How to correctly wash a canvas cloth top
How to correctly wash a vinyl top
Machine scrubbing tires
Multiple-Step Paint Correction and Ceramic Coatings
One-Step Paint Correction and Ceramic Coatings
The correct way to apply RaggTopp fabric protectant

First thing at 7:30am in the morning we dive into *Production Detailing*. Production Detailing is where you use a great All-in-One or AIO and after washing and decontaminating a car you use the AIO to compound, polish and seal the paint in one step.

*3 Cars for Production Detailing*

*Doing Paint Correction on Restored Classic Cars *

This 1957 Chevy Bel Air is a highly restored car with all new chrome and trim. These classics have 3 gold anodized aluminum accents on the front side of each fender. If a person machine buffs on them - they will wear the gold anodizing off and left behind is a silver appearance. In other words, you will ruin the gold anodizing and have to pay to replace the accents.

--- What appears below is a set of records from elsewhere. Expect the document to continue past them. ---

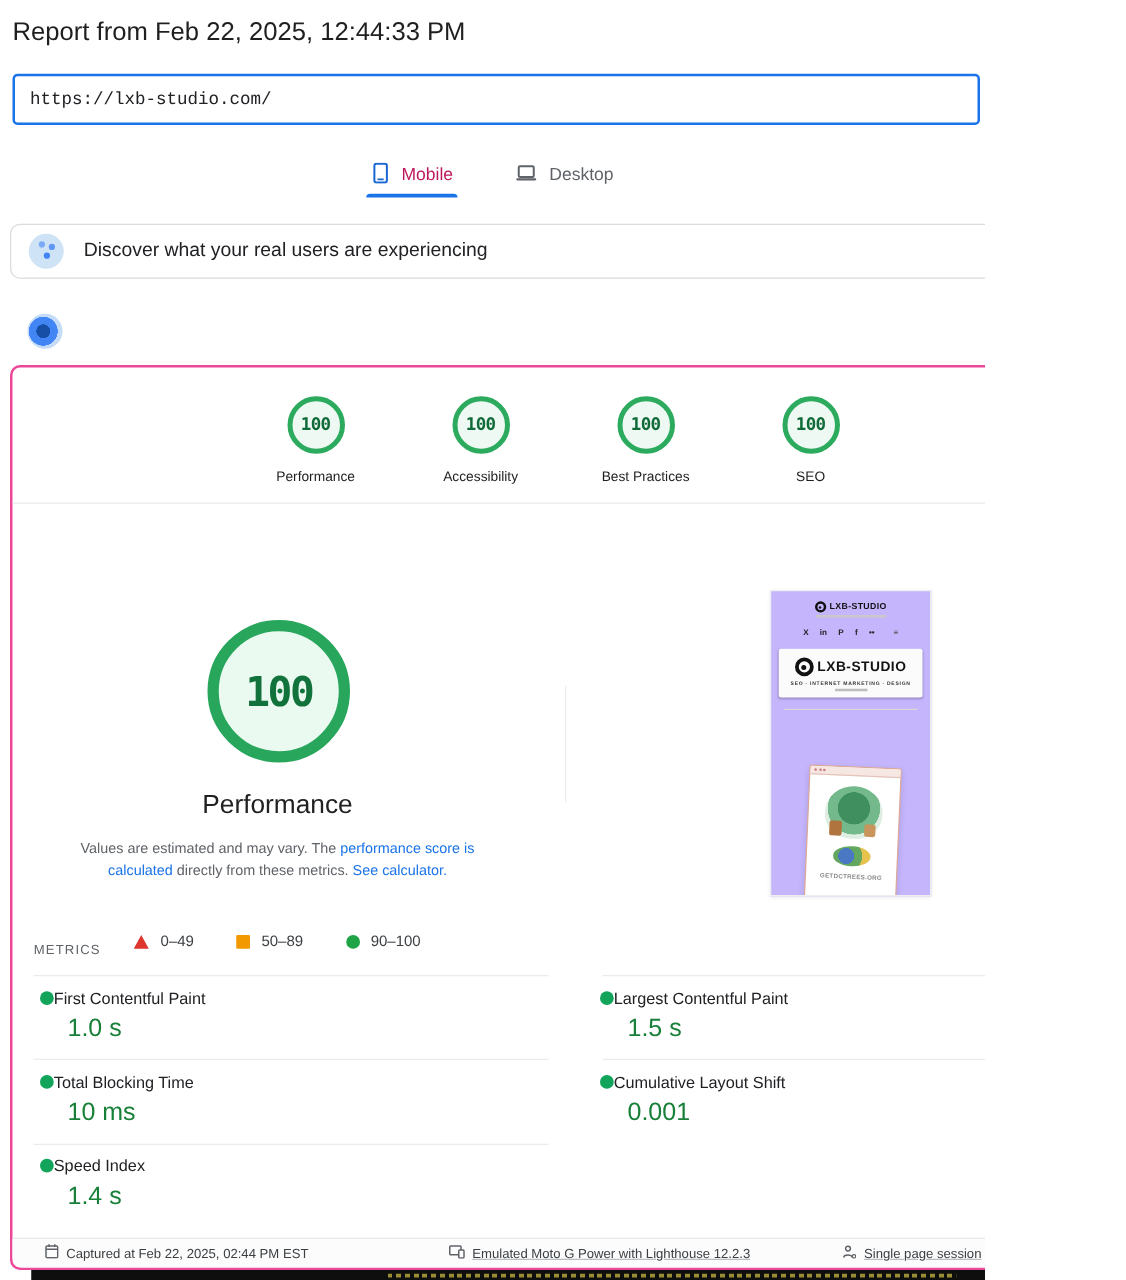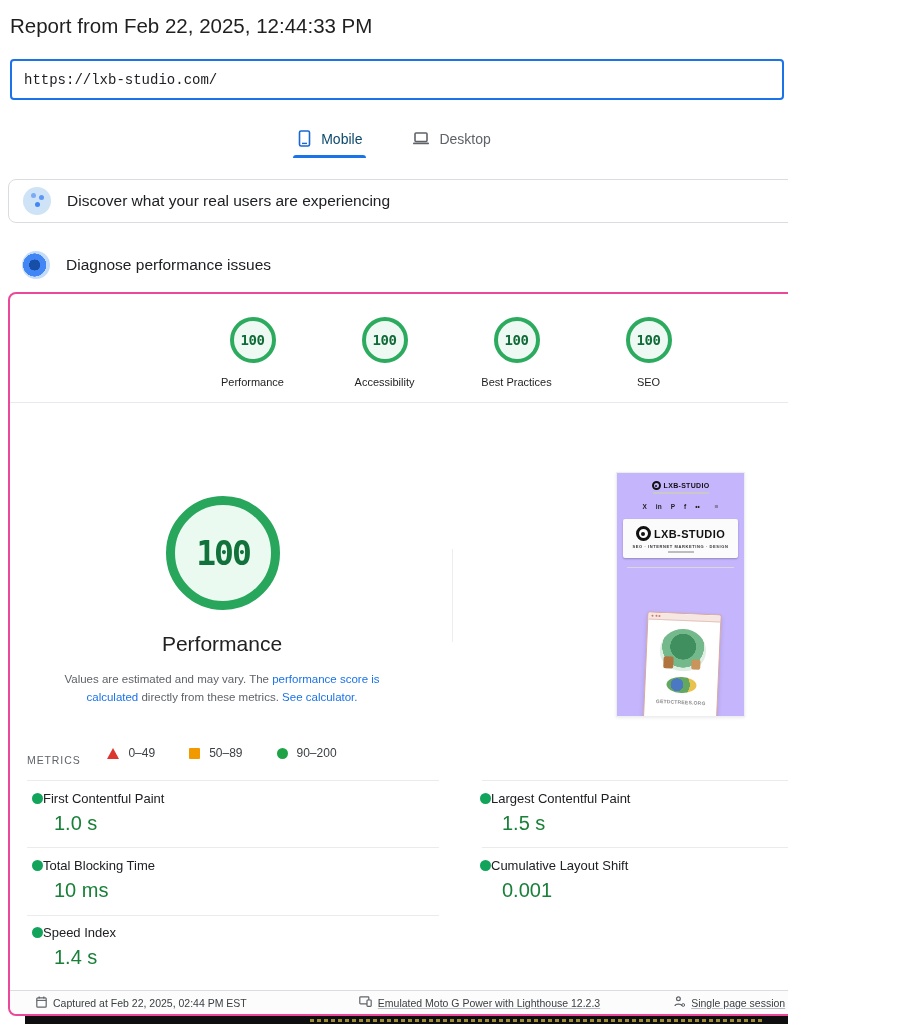"Mobile" .tab.active .tab-label { color: #0c4a6e -> #be185d }
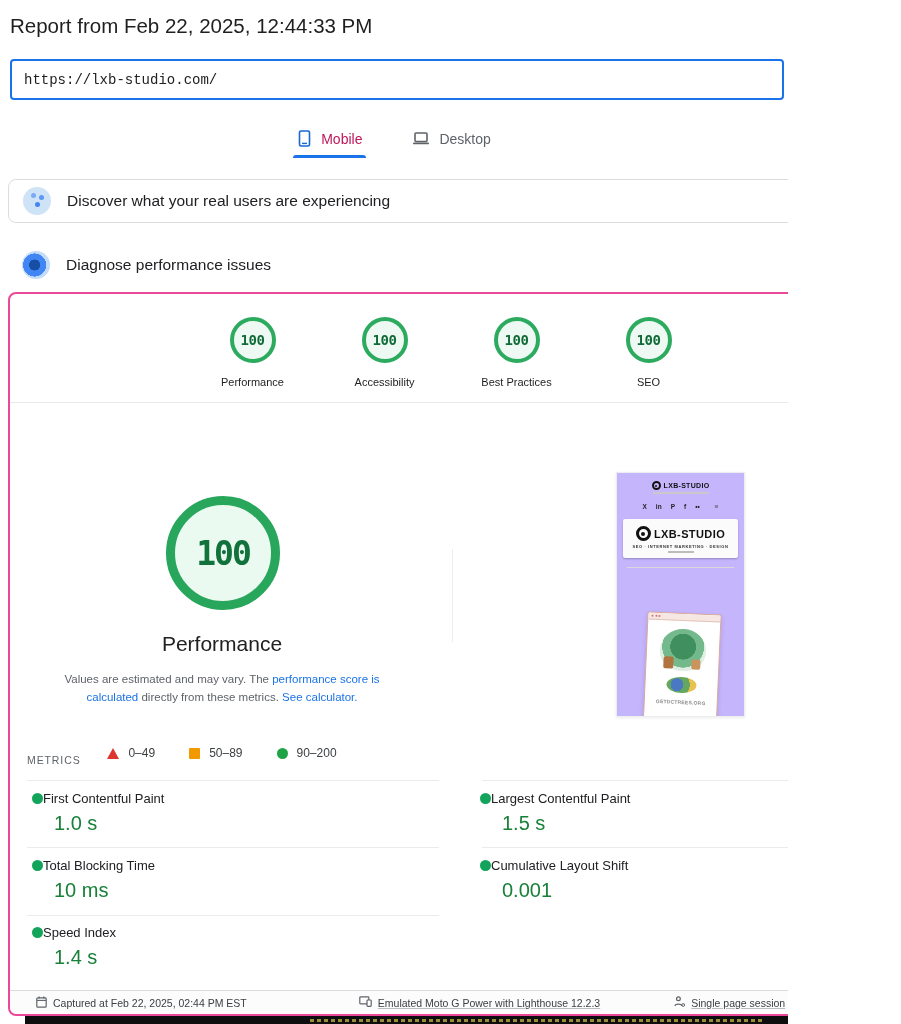"Diagnose performance issues" span.diagnose-title { html: <span>Diagnose performance issues</span> -> none }
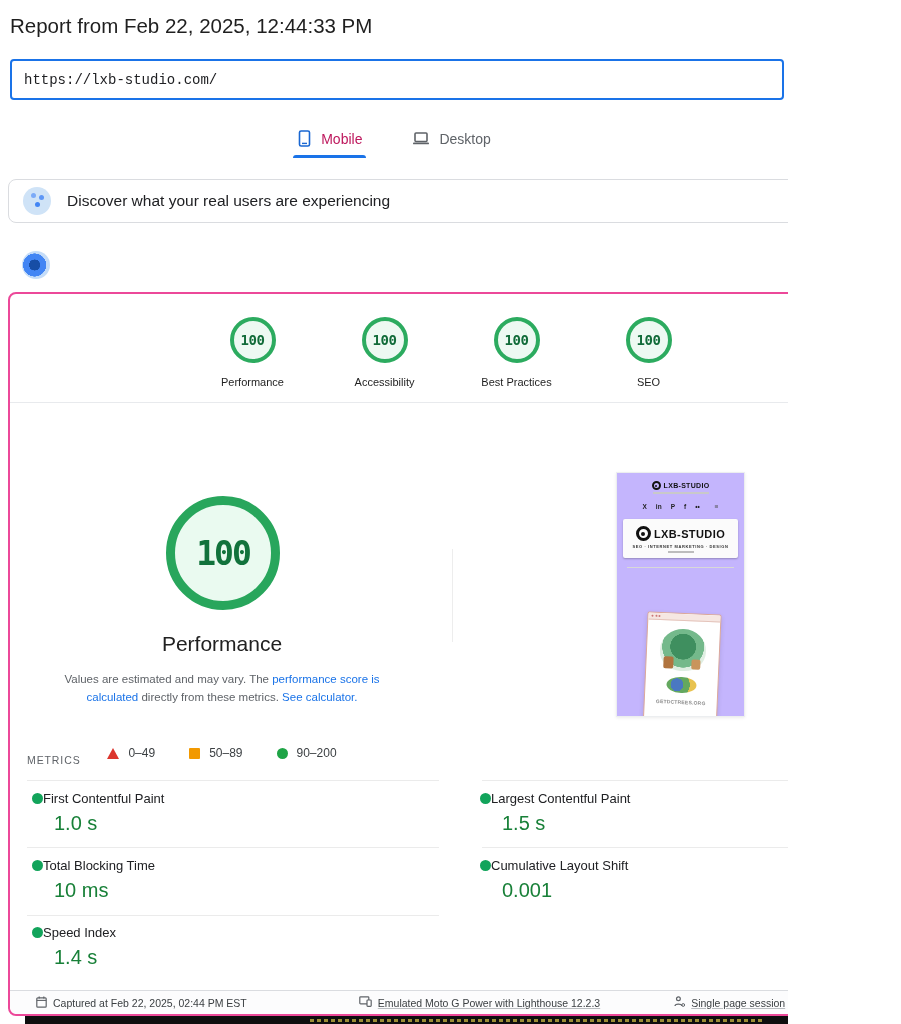"90–200" span.legend-label { text: 200 -> 100 }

The best way to protect these small pieces of trim is to,

*A: * Avoid buffing on them.
*B: *Tape them off with some painter's tape and then still avoid buffing on them.










Taping-off the gold anodized trim










*Performing the TEST SPOT*

Next up we go over how and why to do a Test Spot. This is a key skill to know how to perform before ever buffing out an entire car.










*3D SPEED and 3D 505 Correction Glaze*

Both SPEED and 505 are AIOs. This means they are All-in-Ones. They will work like a compound, polish and wax all mixed together into a single product. These two products are the benchmark products competitors try to copy because they work so well in every aspect for doing one-step paint correction. The main difference is 505 offers a tick more cut or correction ability all other factors kept the same.

After doing the Test Spots on the 1957 Chevy, the 2016 Corvette and the 1970 Mustang, we found the 3D SPEED was perfect for the 1957 Chevy and the 2016 Corvette but the swirls and scratches were so severe in the basecoat/clearcoat paint job on the 1970 Mustang that 505 Correction Glaze did a better job for correcting the paint. After doing a Test Spot on all 3 cars I turned the class loose.














































*2016 Corvette Z06*



















The class also learned how to use 3D SPEED to remove swirls and scratches out of Clear Bras also known as PPF or Paint Protection Film.





































*1970 Mustang Convertible*









































































*3D LVP Conditioner*
After all the paint correction was done then we applied the 3D LVP Conditioner to the white vinyl top on the 1957 Chevy Bel Air and also the black vinyl top on the 1970 Mustang.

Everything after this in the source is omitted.